## Estimating covariate effects after gmm

In Stata 14.2, we added the ability to use **margins** to estimate covariate effects after **gmm**. In this post, I illustrate how to use **margins** and **marginsplot** after **gmm** to estimate covariate effects for a probit model.

Margins are statistics calculated from predictions of a previously fit model at fixed values of some covariates and averaging or otherwise integrating over the remaining covariates. They can be used to estimate population average parameters like the marginal mean, average treatment effect, or the average effect of a covariate on the conditional mean. I will demonstrate how using margins is useful after estimating a model with the generalized method of moments.

**Probit model**

For binary outcome \(y_i\) and regressors \({\bf x}_i\), the probit model assumes

\begin{equation}

y_i = {\bf 1}({\bf x}_i{\boldsymbol \beta} + \epsilon_i > 0) \nonumber

\end{equation}

where the error \(\epsilon_i\) is standard normal. The indicator function \({\bf 1}(\cdot)\) outputs 1 when its input is true and outputs 0 otherwise.

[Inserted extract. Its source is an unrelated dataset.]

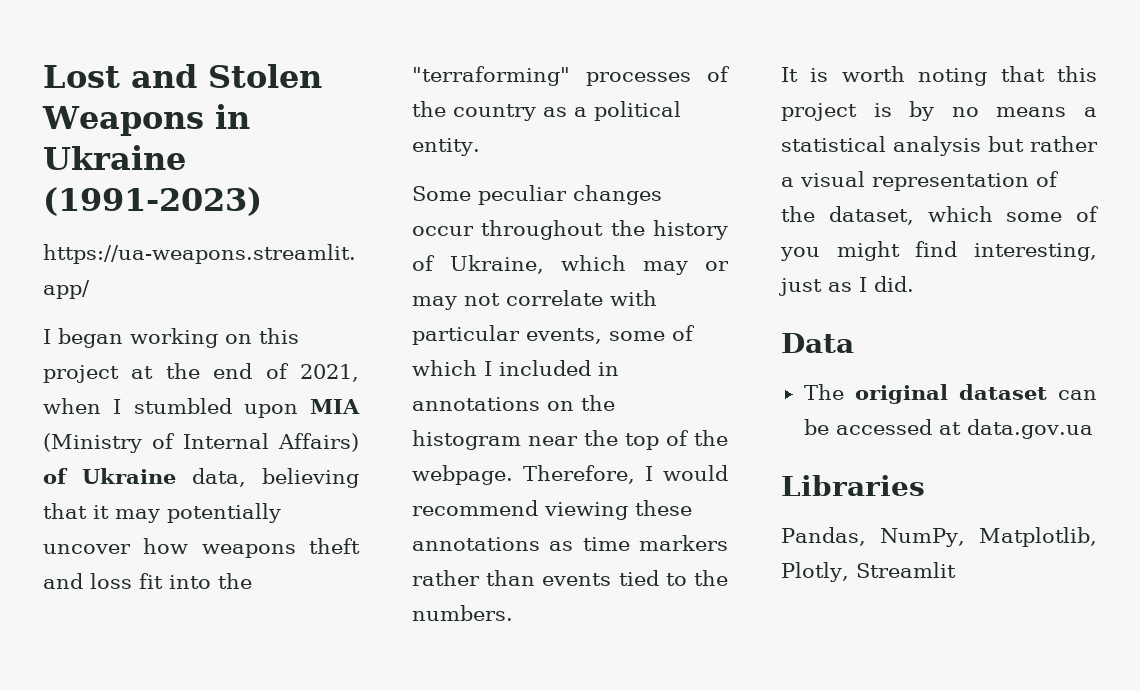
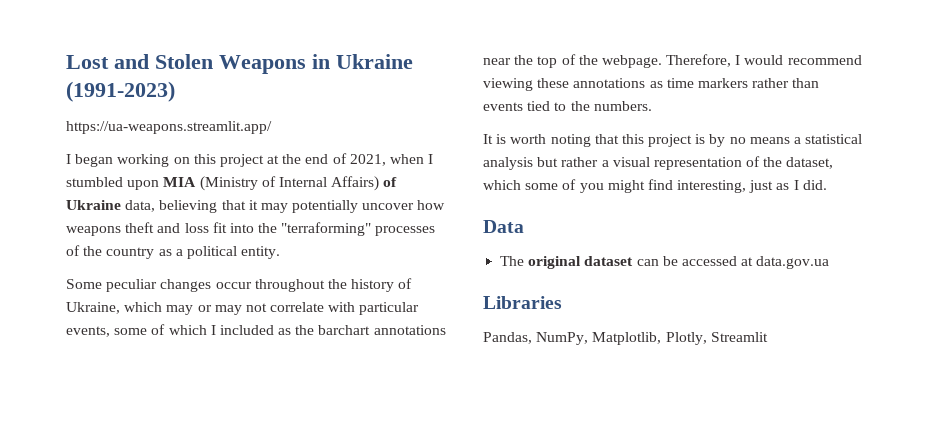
- Some peculiar changes occur throughout the history of Ukraine, which may or may not correlate with particular events, some of which I included in annotations on the histogram near the top of the webpage.
+ Some peculiar changes occur throughout the history of Ukraine, which may or may not correlate with particular events, some of which I included as the barchart annotations near the top of the webpage.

The conditional mean of \(y_i\) is

\begin{equation}

E(y_i\vert{\bf x}_i) = \Phi({\bf x}_i{\boldsymbol \beta}) \nonumber

\end{equation}

We can use the generalized method of moments (GMM) to estimate \({\boldsymbol \beta}\), with sample moment conditions

\begin{equation}

\sum_{i=1}^N \left[\left\{ y_i \frac{\phi\left({\bf x}_i{\boldsymbol \beta}\right)}{\Phi\left({\bf x}_i{\boldsymbol \beta}\right)} – (1-y_i)

\frac{\phi\left({\bf x}_i{\boldsymbol \beta}\right)}{\Phi\left(-{\bf x}_i{\boldsymbol \beta}\right)}\right\} {\bf x}_i\right] ={\bf 0} \nonumber

\end{equation}

In addition to the model parameters \({\boldsymbol \beta}\), we may also be interested in the change in \(y_i\) as we change one of the covariates in \({\bf x}_i\). How do individuals that only differ in the value of one of the regressors compare?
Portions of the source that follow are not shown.